And in a low voice, Lex tells Clark that he can do amazing things but he can’t predict the future. He doesn’t know everything. He can’t be everywhere at once. He can strive to do the best that he can every single day and it still might not be enough. Ever. Acknowledging reality isn’t the same as admitting defeat. It’s being rational and allows you to do more with the circumstances at hand and the powers at your disposal.
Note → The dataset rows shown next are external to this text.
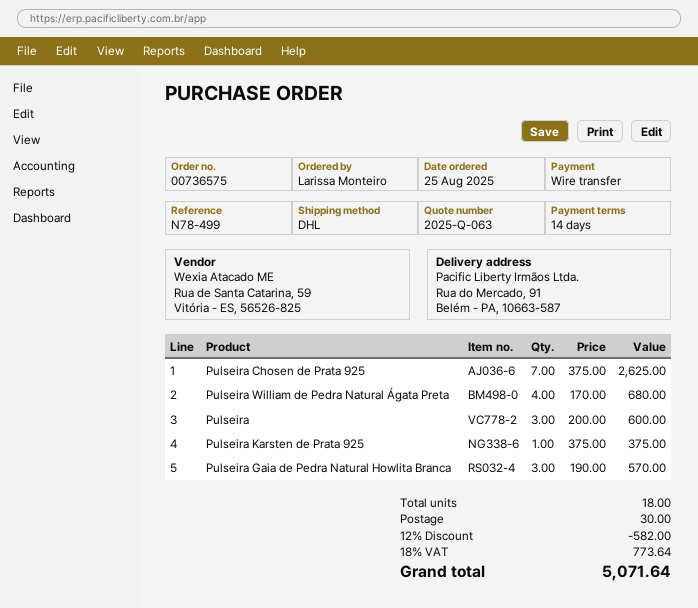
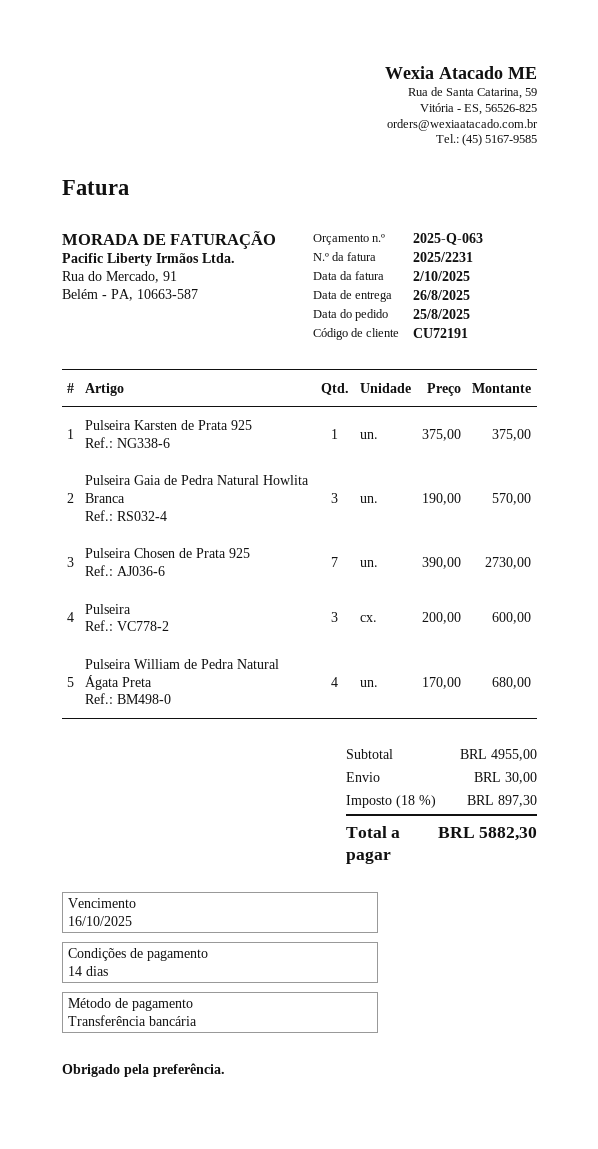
Pulseira Chosen de Prata 925: 7 x 375.00 = 2625.00 -> 7 x 390.00 = 2730.00
discount: 12% = 582.00 -> none
tax: 18% = 773.64 -> 18% = 897.30
total: 5071.64 -> 5882.30

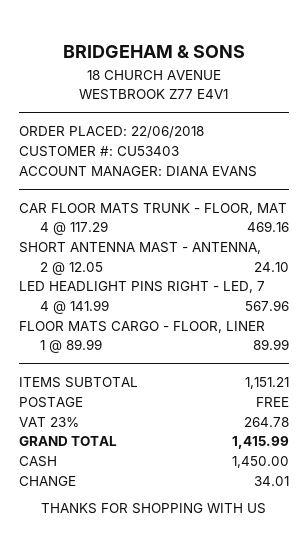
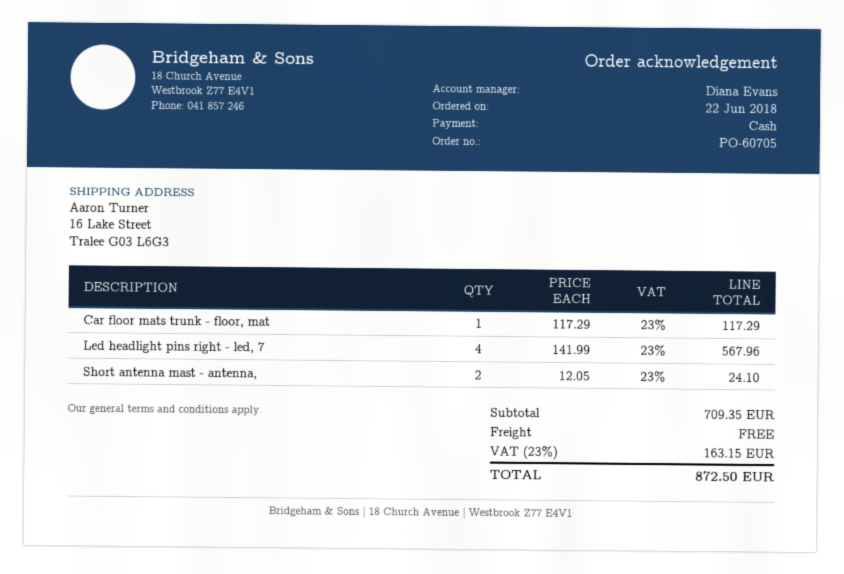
CAR FLOOR MATS TRUNK - FLOOR, MAT: 4 x 117.29 = 469.16 -> 1 x 117.29 = 117.29
FLOOR MATS CARGO - FLOOR, LINER: 1 x 89.99 = 89.99 -> none
subtotal: 1151.21 -> 709.35
tax: 23% = 264.78 -> 23% = 163.15
total: 1415.99 -> 872.50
Clark...tells Lex what he can do with his reality and reminds him of just how often his life tends to break the carefully constructed rules of it.

They have that conversation twice over before Lex understands how to end it.

Failure, imperfection, mistakes that cost lives are inevitable. For all of Clark’s abilities, he will always be flawed. He isn’t a god.

None of that means that Clark should stop trying to do good. And it doesn’t mean that the failures will ever hurt any less. It simply means that now, Clark knows what it is to be human. To try your best and fail but to keep trying anyway. That is the legacy Jonathan would want to leave behind, not this stubborn god-complex in the shape of his son.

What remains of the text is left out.